View from our Hong Kong Studio. Featured and above image credit: PDD
It makes me wonder if forecasts have really become more accurate over the years. Are our high-tech instruments for prediction any more accurate than the old wives tales and methods used by our forefathers?
Weather
View from our Hong Kong Studio. Image credit: PDD
It is the earth’s troposphere, the lowest area of atmosphere that gives us everything we call weather from our warm summer days to our stormy cold winters.
Natural
Image credit: Petnaturals
Weather has been monitored using a variety of methods for centuries.

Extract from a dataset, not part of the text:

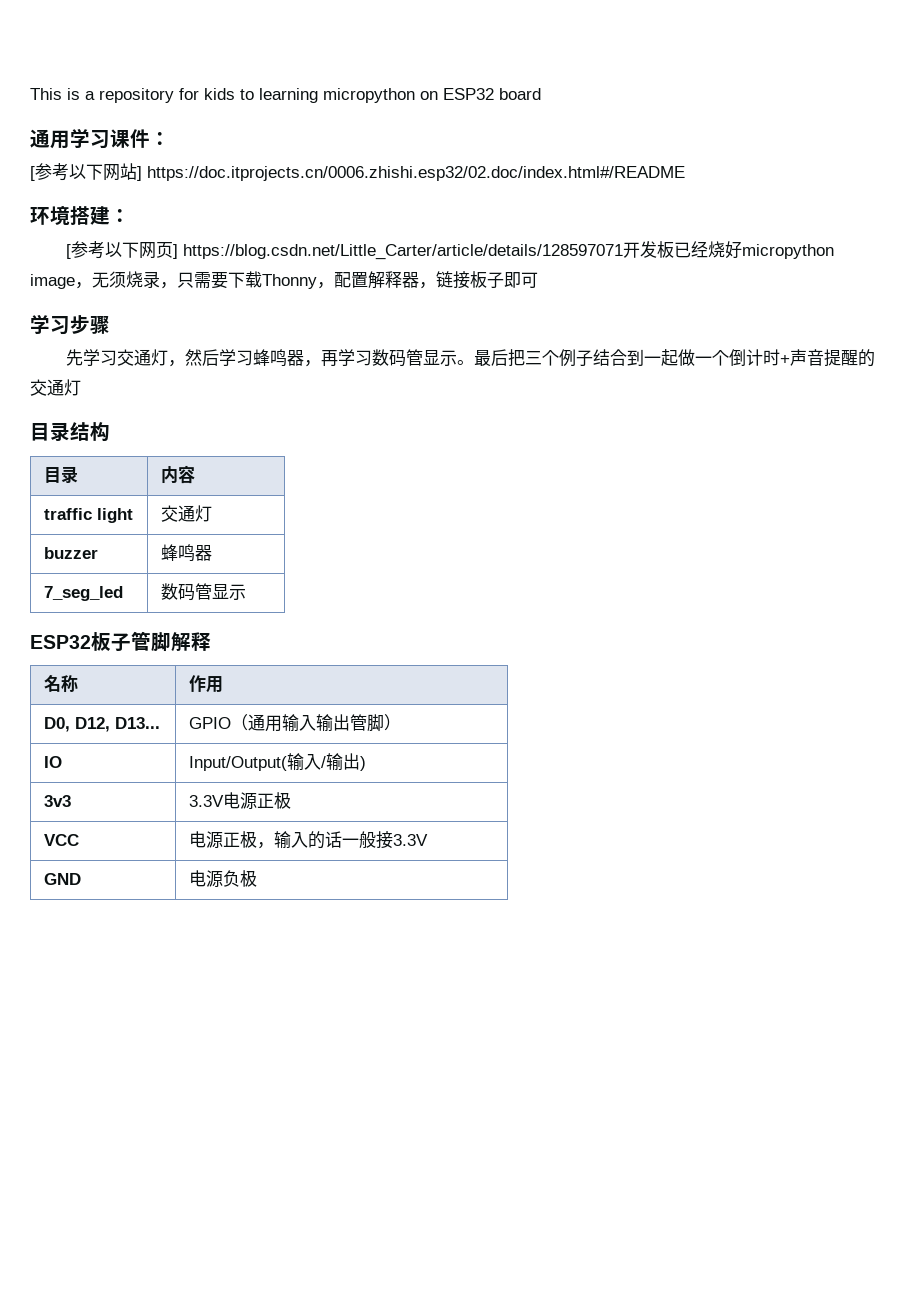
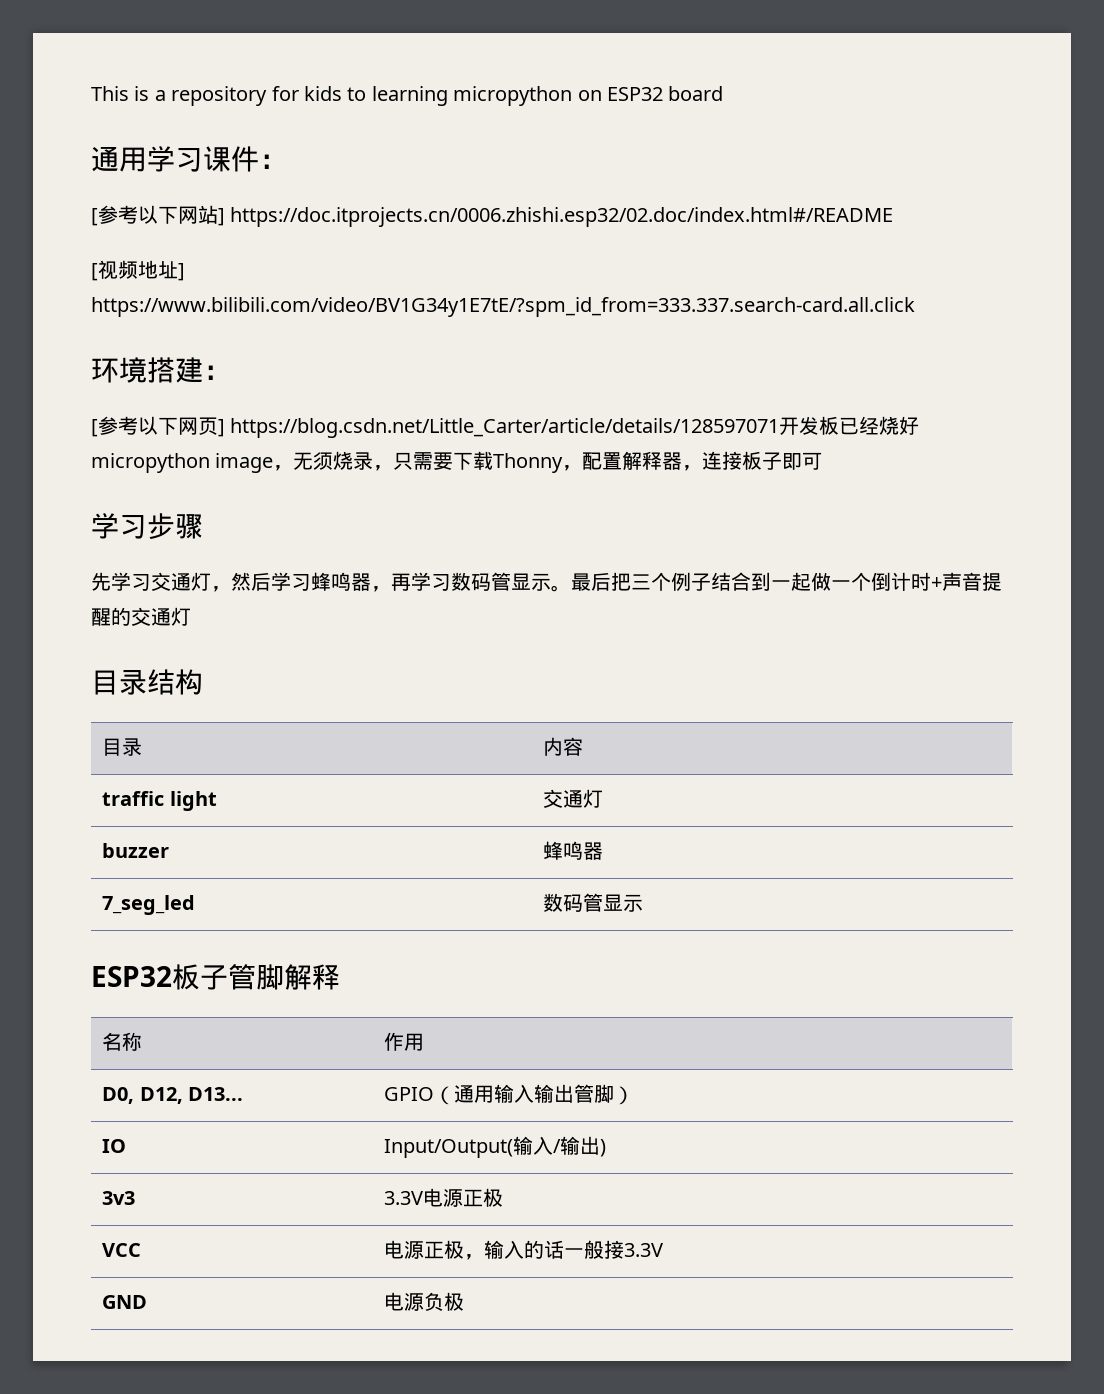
+ [视频地址] https://www.bilibili.com/video/BV1G34y1E7tE/?spm_id_from=333.337.search-card.all.click
- [参考以下网页] https://blog.csdn.net/Little_Carter/article/details/128597071开发板已经烧好micropython image，无须烧录，只需要下载Thonny，配置解释器，链接板子即可
+ [参考以下网页] https://blog.csdn.net/Little_Carter/article/details/128597071开发板已经烧好micropython image，无须烧录，只需要下载Thonny，配置解释器，连接板子即可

Farmers, native people and others long ago learnt how the natural world around them would give all kinds of clues as to what the weather would be like. Tiny variations in the air can often affect plants and animals resulting in a change in their appearance or behaviour, forming subtle signs for weather change. Subsequently this type of knowledge was often passed down from generation to generation. For example, my mother who grew up in a rural village in northern Bangladesh would predict a storm brewing if her nose and ears itched. This particular prediction, from what I can remember, proved right most of the time – although I have no evidence to support it 🙂
The first instruments
Image credit: BeyondPenguins
Weather has attracted great academic thinkers from as long ago as the Ancient Greeks. It was Aristotle who gave us the word ‘Meteorology’ from the scientific study of weather. Then in 17th Century Italy, the first instruments were developed to measure changes in the earth’s atmosphere. Weather can still be predicted using very simple instruments so anyone can set up their own weather station at home.